Your answer should be one number: how many lines of the data include the string "none"?
Start of SUPPLIED MATERIAL
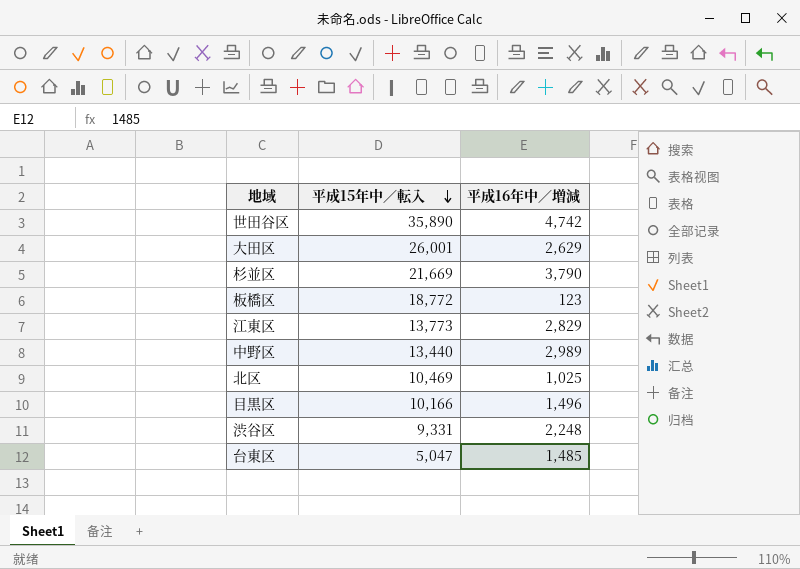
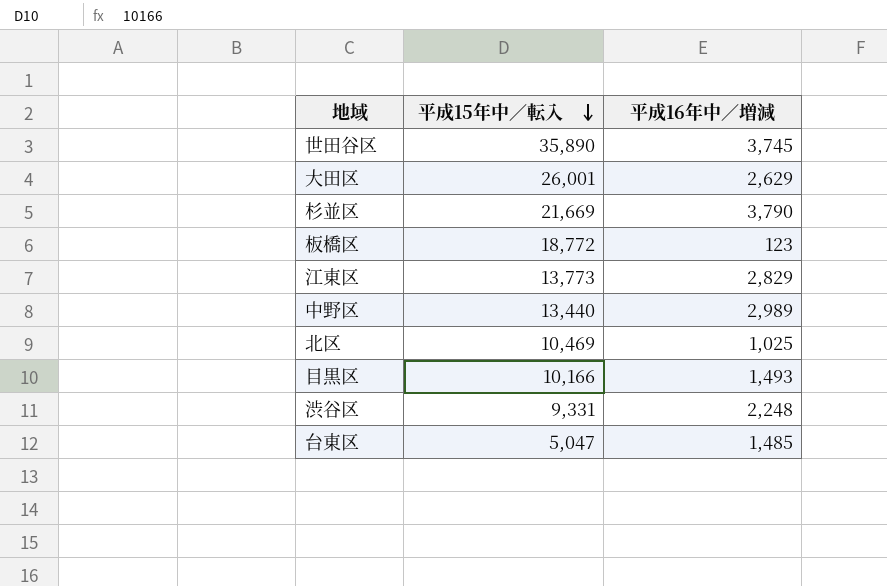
世田谷区 | 平成16年中／増減: 4,742 -> 3,745
目黒区 | 平成16年中／増減: 1,496 -> 1,493

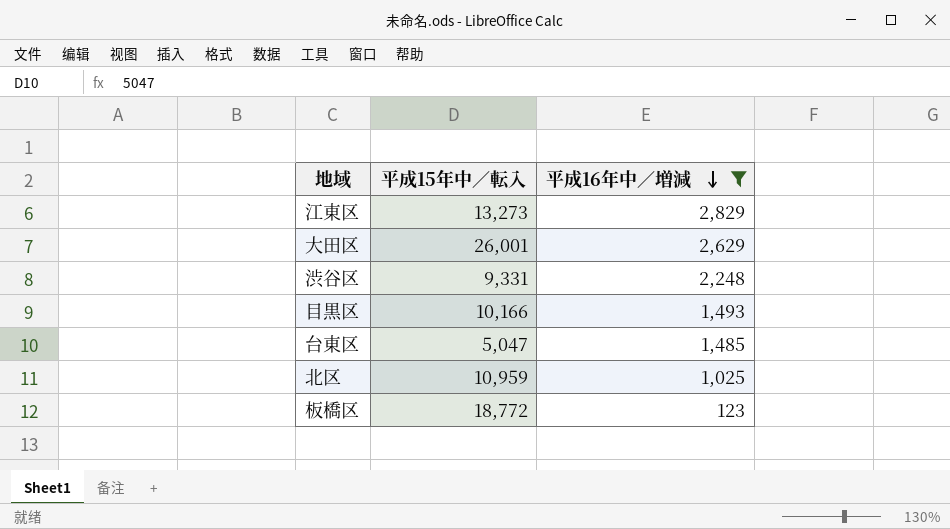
filter: none -> 平成16年中／増減 <= 2,829
row order: 平成15年中／転入 descending -> 平成16年中／増減 descending
江東区 | 平成15年中／転入: 13,773 -> 13,273
北区 | 平成15年中／転入: 10,469 -> 10,959

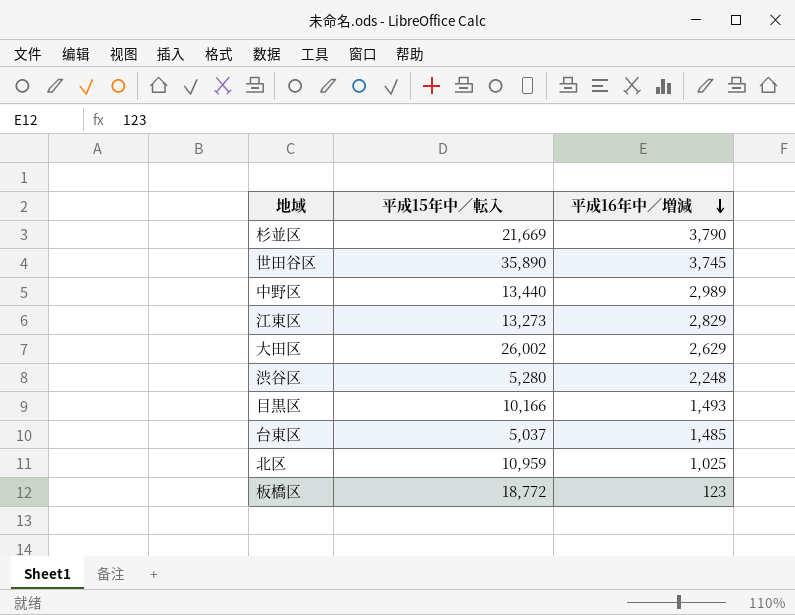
filter: 平成16年中／増減 <= 2,829 -> none
大田区 | 平成15年中／転入: 26,001 -> 26,002
渋谷区 | 平成15年中／転入: 9,331 -> 5,280
台東区 | 平成15年中／転入: 5,047 -> 5,037

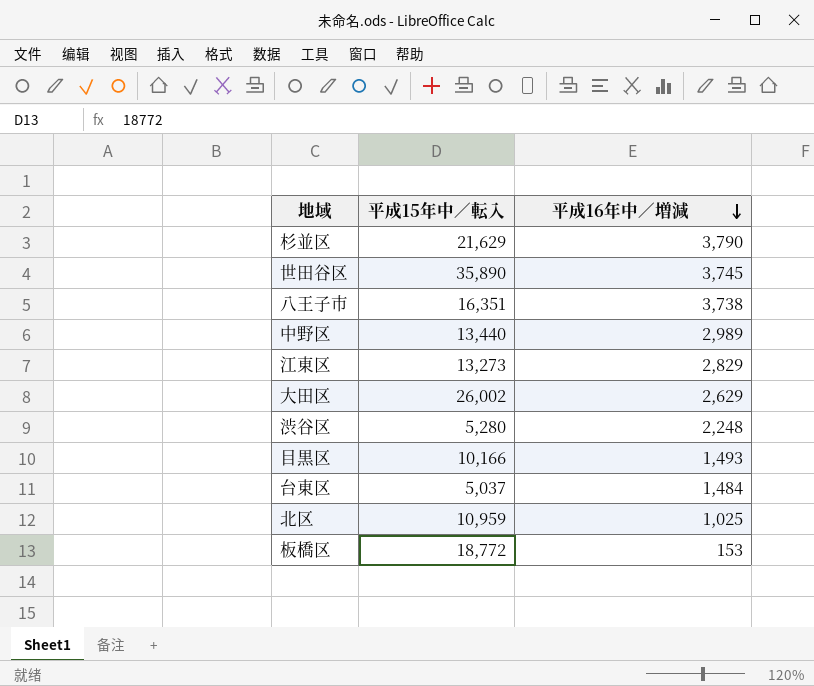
杉並区 | 平成15年中／転入: 21,669 -> 21,629
row 八王子市: none -> 16,351 | 3,738
台東区 | 平成16年中／増減: 1,485 -> 1,484
板橋区 | 平成16年中／増減: 123 -> 153

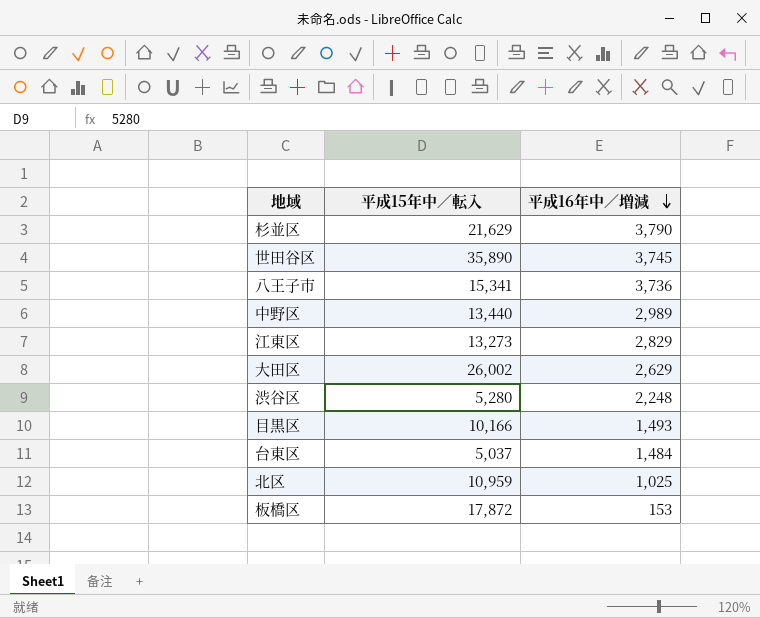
八王子市 | 平成15年中／転入: 16,351 -> 15,341
八王子市 | 平成16年中／増減: 3,738 -> 3,736
板橋区 | 平成15年中／転入: 18,772 -> 17,872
End of SUPPLIED MATERIAL
ANSWER TO THE PROBLEM: 3